— Exercise instructions —
Reproduce exactly the lines from the start of the records through the line containing "color: #ffffff;", both included. Leave the pictures out.

— Data shown —
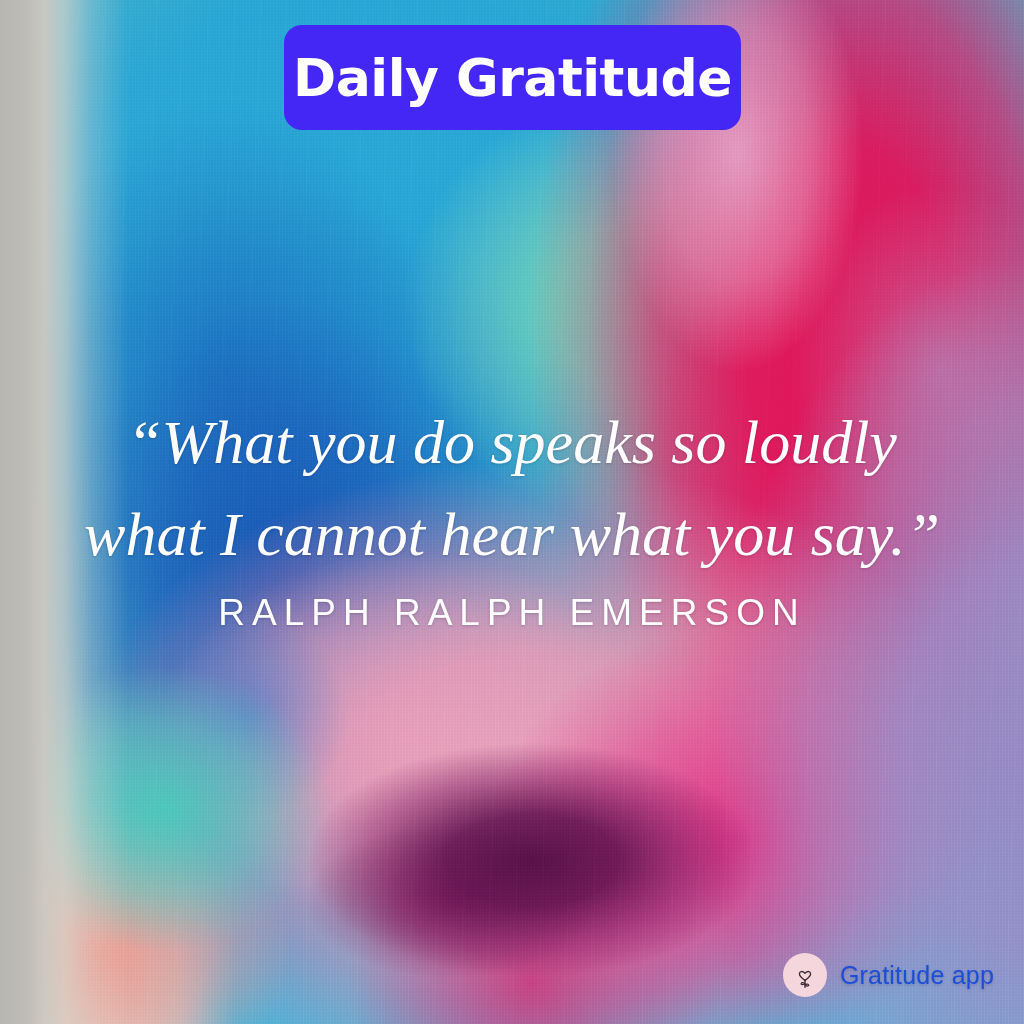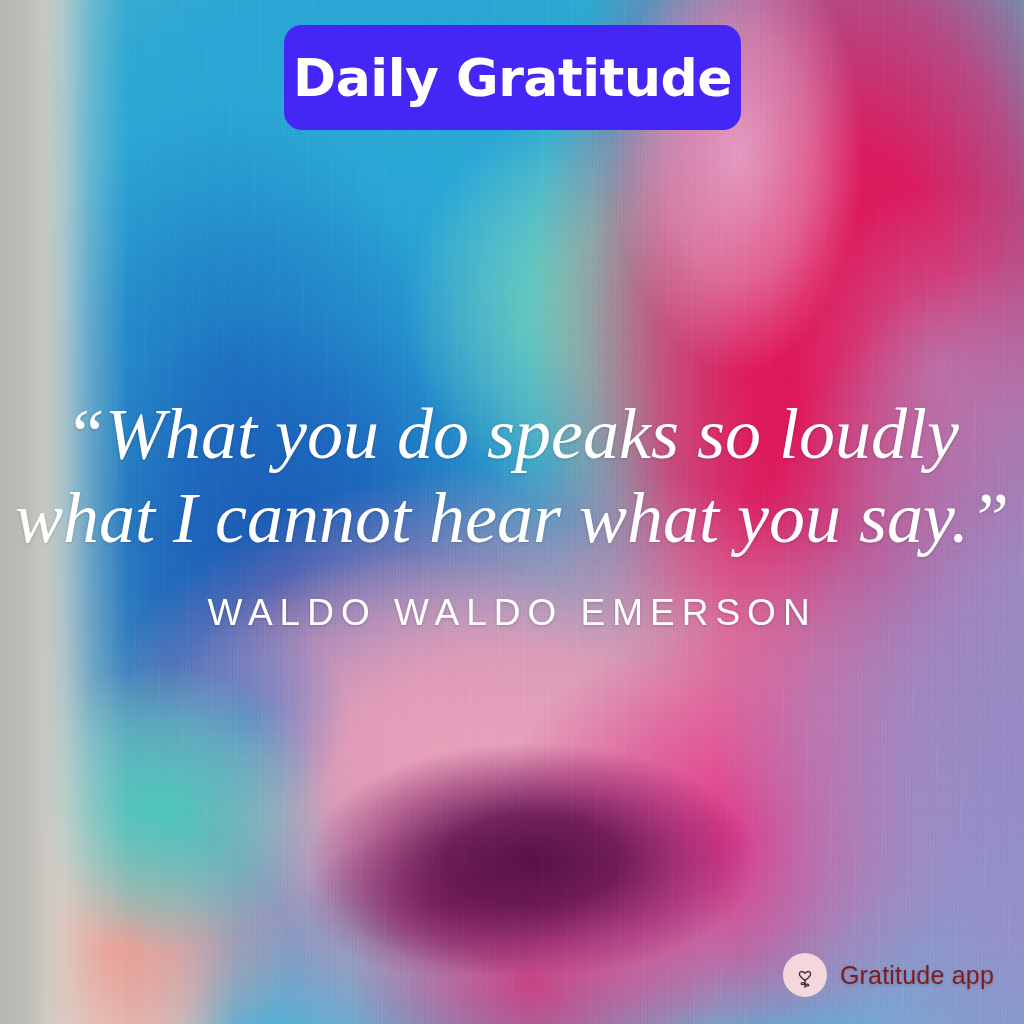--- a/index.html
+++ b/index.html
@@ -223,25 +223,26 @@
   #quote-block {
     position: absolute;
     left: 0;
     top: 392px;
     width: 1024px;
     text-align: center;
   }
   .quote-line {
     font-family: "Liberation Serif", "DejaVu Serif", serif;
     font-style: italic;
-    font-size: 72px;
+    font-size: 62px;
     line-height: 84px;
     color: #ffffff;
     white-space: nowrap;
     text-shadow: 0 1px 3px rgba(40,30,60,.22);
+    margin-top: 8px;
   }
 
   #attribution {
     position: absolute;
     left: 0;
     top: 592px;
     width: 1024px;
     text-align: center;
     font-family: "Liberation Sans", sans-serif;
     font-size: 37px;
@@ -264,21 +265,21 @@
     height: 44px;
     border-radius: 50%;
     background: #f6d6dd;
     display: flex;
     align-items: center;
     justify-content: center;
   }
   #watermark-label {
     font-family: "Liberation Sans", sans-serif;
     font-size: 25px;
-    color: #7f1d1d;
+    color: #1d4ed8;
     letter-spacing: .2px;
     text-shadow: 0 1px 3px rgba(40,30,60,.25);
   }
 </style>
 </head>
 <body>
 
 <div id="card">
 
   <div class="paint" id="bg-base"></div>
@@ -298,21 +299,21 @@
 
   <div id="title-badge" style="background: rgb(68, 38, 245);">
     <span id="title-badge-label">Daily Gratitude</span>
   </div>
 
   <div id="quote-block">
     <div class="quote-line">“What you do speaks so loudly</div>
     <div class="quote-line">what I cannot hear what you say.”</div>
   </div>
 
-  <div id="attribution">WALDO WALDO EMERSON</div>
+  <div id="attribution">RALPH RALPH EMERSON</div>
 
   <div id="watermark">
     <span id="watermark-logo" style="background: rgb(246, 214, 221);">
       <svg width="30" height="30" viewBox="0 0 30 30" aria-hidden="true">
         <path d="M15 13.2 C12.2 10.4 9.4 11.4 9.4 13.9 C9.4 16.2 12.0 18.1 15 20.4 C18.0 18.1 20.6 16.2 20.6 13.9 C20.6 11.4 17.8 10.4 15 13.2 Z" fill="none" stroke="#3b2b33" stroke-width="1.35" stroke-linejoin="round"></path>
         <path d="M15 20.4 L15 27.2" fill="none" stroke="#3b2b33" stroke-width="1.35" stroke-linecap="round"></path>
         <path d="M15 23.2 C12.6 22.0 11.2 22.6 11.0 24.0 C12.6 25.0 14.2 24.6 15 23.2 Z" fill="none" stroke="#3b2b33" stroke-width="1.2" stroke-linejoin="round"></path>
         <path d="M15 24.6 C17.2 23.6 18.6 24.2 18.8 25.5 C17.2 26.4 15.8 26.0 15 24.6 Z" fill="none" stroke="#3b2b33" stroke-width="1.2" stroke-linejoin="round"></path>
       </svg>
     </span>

— Task response —
--- a/index.html
+++ b/index.html
@@ -223,25 +223,26 @@
   #quote-block {
     position: absolute;
     left: 0;
     top: 392px;
     width: 1024px;
     text-align: center;
   }
   .quote-line {
     font-family: "Liberation Serif", "DejaVu Serif", serif;
     font-style: italic;
-    font-size: 72px;
+    font-size: 62px;
     line-height: 84px;
     color: #ffffff;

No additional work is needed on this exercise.